# EXERCISE PROMPT
Transcribe every entry exactly; the images stay out.

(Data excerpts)

━━━━━━━━━━━━━━━━━━━━

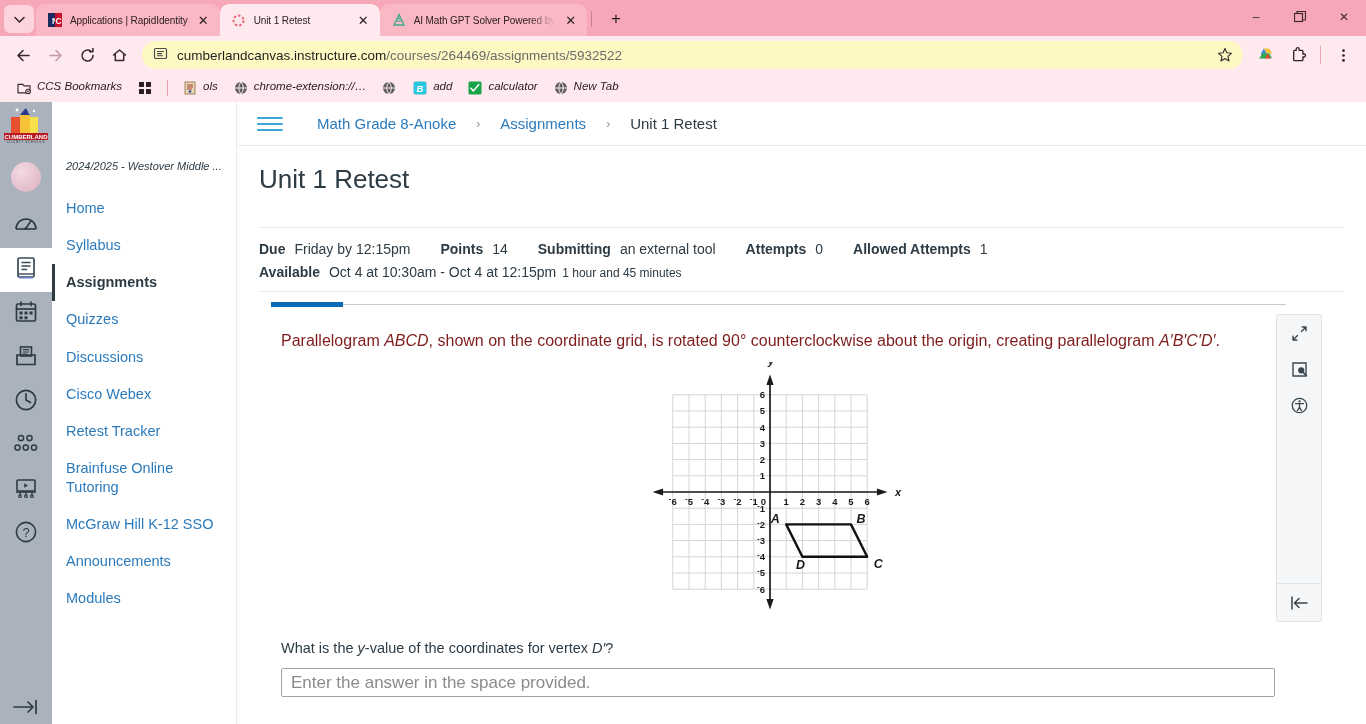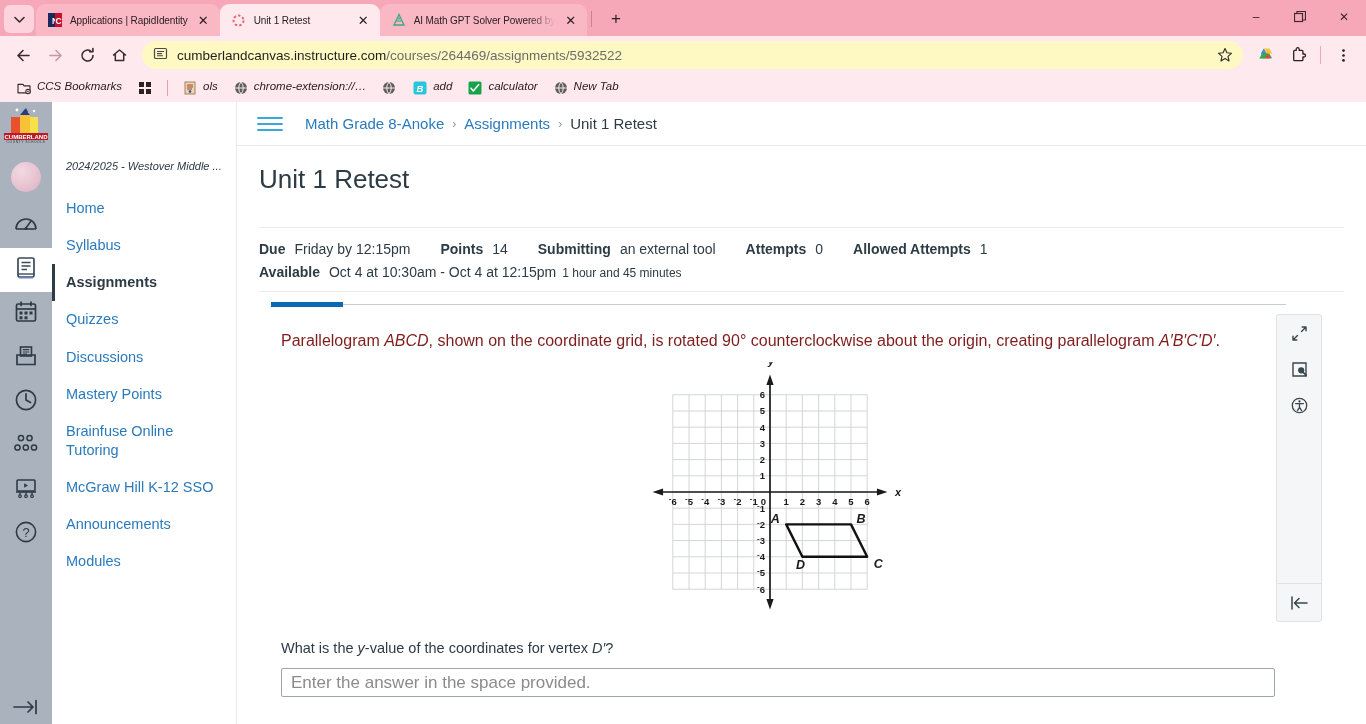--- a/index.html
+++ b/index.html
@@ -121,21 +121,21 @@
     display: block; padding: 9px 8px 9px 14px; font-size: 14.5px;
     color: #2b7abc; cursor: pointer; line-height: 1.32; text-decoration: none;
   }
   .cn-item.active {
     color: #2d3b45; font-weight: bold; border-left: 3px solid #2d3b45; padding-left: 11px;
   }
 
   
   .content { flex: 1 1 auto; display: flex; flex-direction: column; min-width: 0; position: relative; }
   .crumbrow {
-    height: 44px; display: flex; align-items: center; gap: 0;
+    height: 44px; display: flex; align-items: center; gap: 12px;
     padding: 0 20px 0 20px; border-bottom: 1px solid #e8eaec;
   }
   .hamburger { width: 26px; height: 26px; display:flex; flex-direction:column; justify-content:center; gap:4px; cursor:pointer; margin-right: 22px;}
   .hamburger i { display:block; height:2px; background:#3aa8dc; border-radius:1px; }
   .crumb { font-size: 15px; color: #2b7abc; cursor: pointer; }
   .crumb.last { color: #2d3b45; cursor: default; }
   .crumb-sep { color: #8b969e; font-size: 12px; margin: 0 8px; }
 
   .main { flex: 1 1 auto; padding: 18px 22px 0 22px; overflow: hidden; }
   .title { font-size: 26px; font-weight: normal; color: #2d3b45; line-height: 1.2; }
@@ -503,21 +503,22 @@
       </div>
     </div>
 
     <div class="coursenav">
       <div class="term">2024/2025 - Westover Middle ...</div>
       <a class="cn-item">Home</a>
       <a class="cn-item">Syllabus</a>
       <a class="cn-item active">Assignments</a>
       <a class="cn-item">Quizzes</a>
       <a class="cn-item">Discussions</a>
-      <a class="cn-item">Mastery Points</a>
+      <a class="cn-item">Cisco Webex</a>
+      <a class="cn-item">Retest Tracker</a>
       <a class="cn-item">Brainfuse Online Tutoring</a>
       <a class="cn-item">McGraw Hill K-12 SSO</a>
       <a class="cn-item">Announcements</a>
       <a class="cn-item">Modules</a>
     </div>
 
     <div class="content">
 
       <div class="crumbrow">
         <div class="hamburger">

━━━━━━━━━━━━━━━━━━━━

# SOLUTION FOR THIS TASK
--- a/index.html
+++ b/index.html
@@ -121,21 +121,21 @@
     display: block; padding: 9px 8px 9px 14px; font-size: 14.5px;
     color: #2b7abc; cursor: pointer; line-height: 1.32; text-decoration: none;
   }
   .cn-item.active {
     color: #2d3b45; font-weight: bold; border-left: 3px solid #2d3b45; padding-left: 11px;
   }
 
   
   .content { flex: 1 1 auto; display: flex; flex-direction: column; min-width: 0; position: relative; }
   .crumbrow {
-    height: 44px; display: flex; align-items: center; gap: 0;
+    height: 44px; display: flex; align-items: center; gap: 12px;
     padding: 0 20px 0 20px; border-bottom: 1px solid #e8eaec;
   }
   .hamburger { width: 26px; height: 26px; display:flex; flex-direction:column; justify-content:center; gap:4px; cursor:pointer; margin-right: 22px;}
   .hamburger i { display:block; height:2px; background:#3aa8dc; border-radius:1px; }
   .crumb { font-size: 15px; color: #2b7abc; cursor: pointer; }
   .crumb.last { color: #2d3b45; cursor: default; }
   .crumb-sep { color: #8b969e; font-size: 12px; margin: 0 8px; }
 
   .main { flex: 1 1 auto; padding: 18px 22px 0 22px; overflow: hidden; }
   .title { font-size: 26px; font-weight: normal; color: #2d3b45; line-height: 1.2; }
@@ -503,21 +503,22 @@
       </div>
     </div>
 
     <div class="coursenav">
       <div class="term">2024/2025 - Westover Middle ...</div>
       <a class="cn-item">Home</a>
       <a class="cn-item">Syllabus</a>
       <a class="cn-item active">Assignments</a>
       <a class="cn-item">Quizzes</a>
       <a class="cn-item">Discussions</a>
-      <a class="cn-item">Mastery Points</a>
+      <a class="cn-item">Cisco Webex</a>
+      <a class="cn-item">Retest Tracker</a>
       <a class="cn-item">Brainfuse Online Tutoring</a>
       <a class="cn-item">McGraw Hill K-12 SSO</a>
       <a class="cn-item">Announcements</a>
       <a class="cn-item">Modules</a>
     </div>
 
     <div class="content">
 
       <div class="crumbrow">
         <div class="hamburger">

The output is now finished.